GOAL OF THE EXERCISE: When you output the records, match them exactly and omit any picture they include.
▬▬▬▬▬▬▬▬▬▬
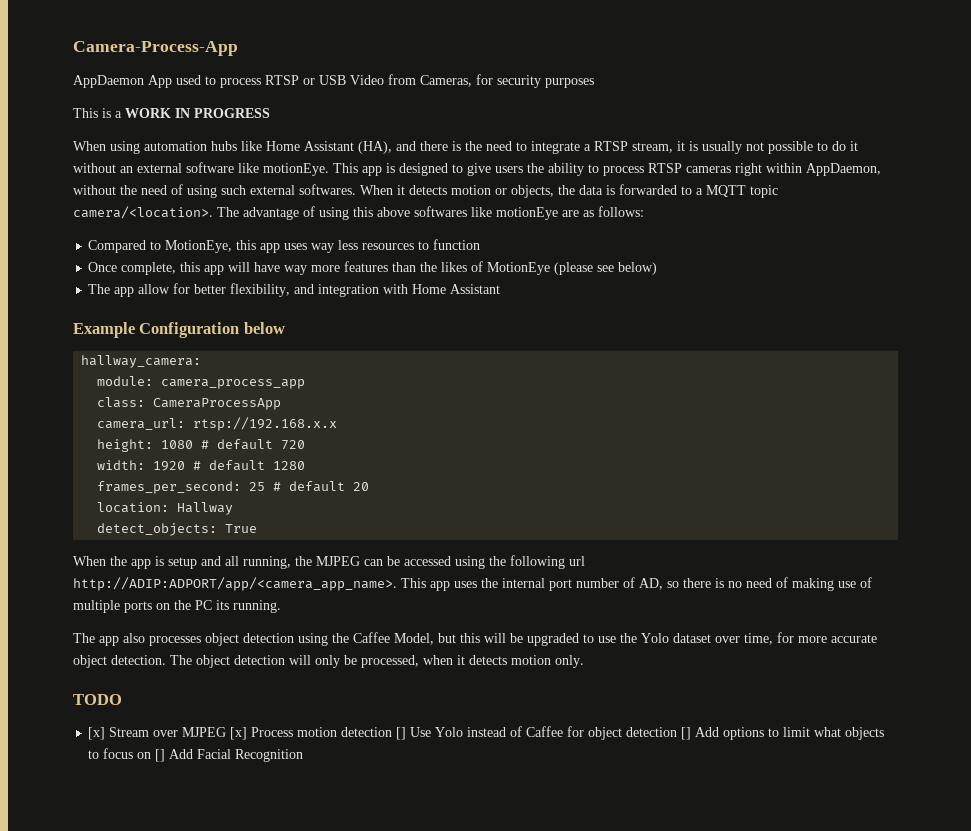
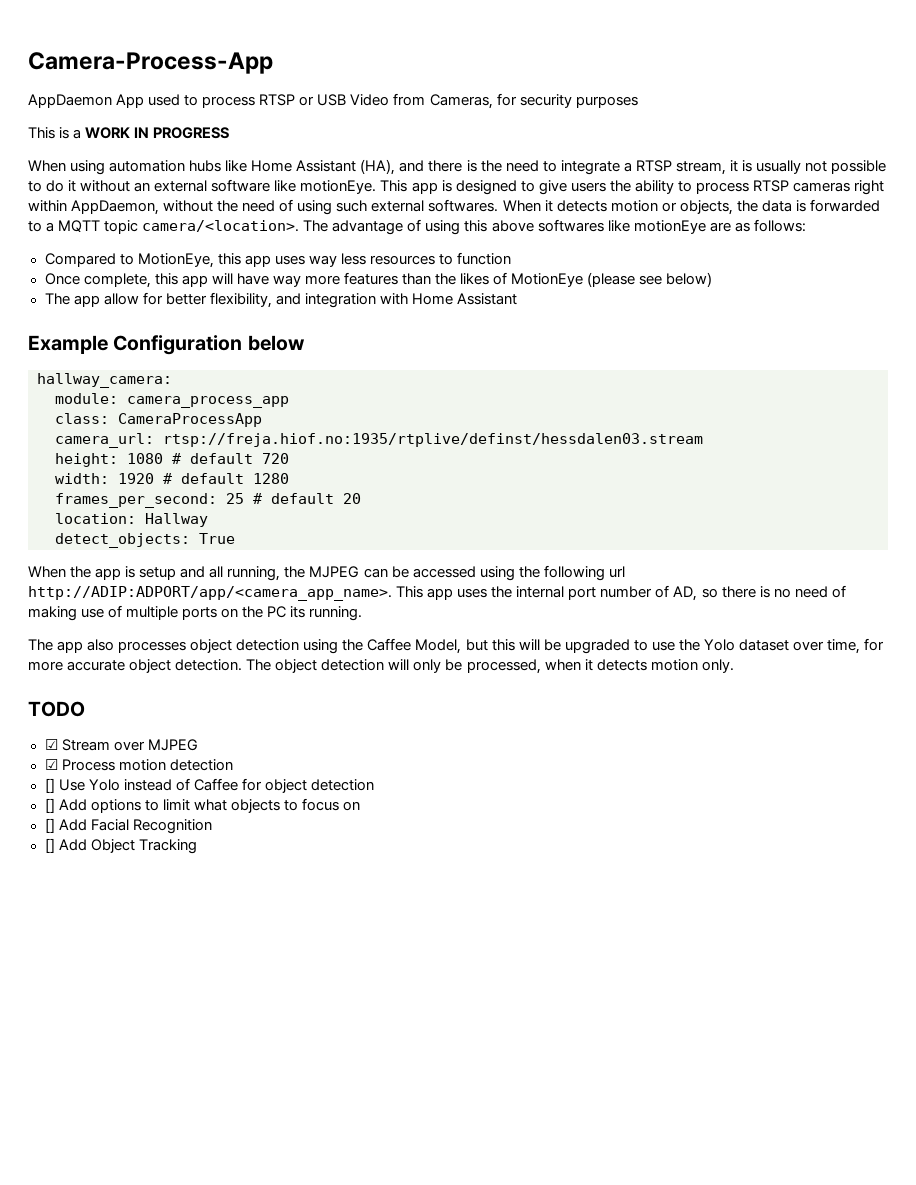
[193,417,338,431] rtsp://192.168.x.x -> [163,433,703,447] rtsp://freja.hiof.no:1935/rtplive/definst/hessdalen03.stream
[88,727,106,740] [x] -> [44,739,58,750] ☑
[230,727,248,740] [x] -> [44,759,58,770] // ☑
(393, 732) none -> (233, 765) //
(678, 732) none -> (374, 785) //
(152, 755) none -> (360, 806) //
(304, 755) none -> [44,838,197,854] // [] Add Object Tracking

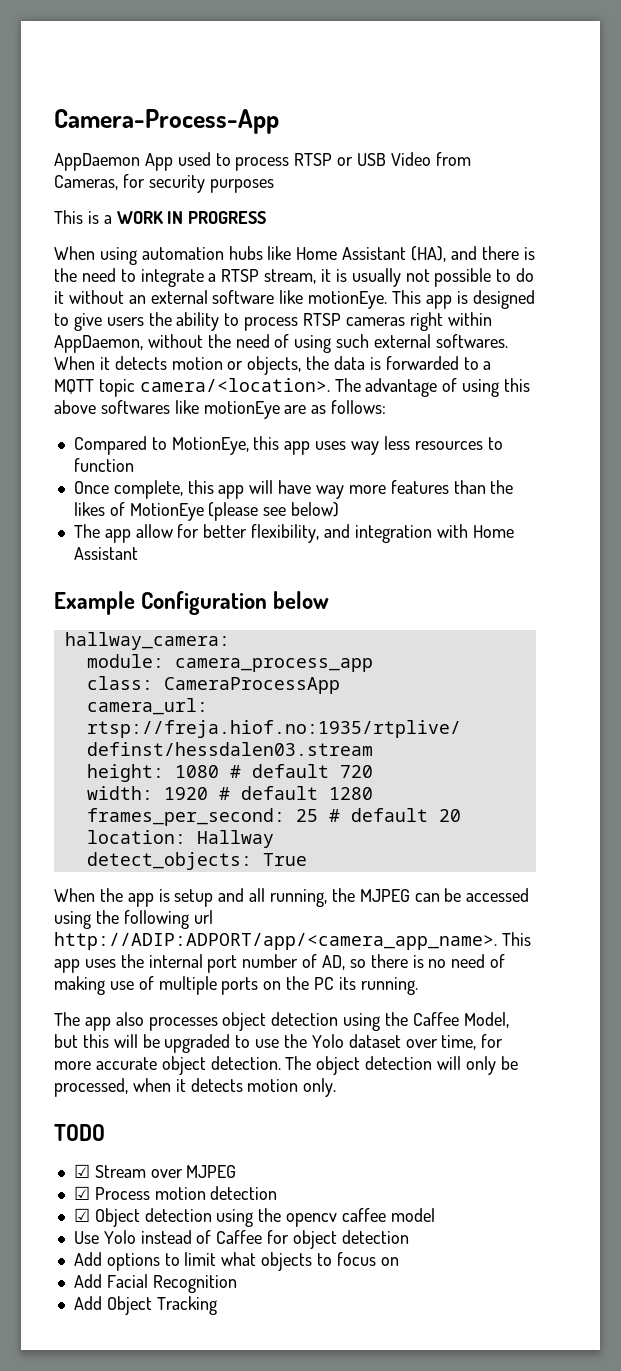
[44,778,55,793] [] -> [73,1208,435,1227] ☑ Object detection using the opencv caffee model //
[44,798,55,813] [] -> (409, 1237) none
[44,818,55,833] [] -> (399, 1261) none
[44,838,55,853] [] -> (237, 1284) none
▬▬▬▬▬▬▬▬▬▬
RESPONSE TO THE EXERCISE:
[193,417,338,431] rtsp://192.168.x.x -> [163,433,703,447] rtsp://freja.hiof.no:1935/rtplive/definst/hessdalen03.stream
[88,727,106,740] [x] -> [44,739,58,750] ☑
[230,727,248,740] [x] -> [44,759,58,770] // ☑
(393, 732) none -> (233, 765) //
(678, 732) none -> (374, 785) //
(152, 755) none -> (360, 806) //
(304, 755) none -> [44,838,197,854] // [] Add Object Tracking

[44,778,55,793] [] -> [73,1208,435,1227] ☑ Object detection using the opencv caffee model //
[44,798,55,813] [] -> (409, 1237) none
[44,818,55,833] [] -> (399, 1261) none
[44,838,55,853] [] -> (237, 1284) none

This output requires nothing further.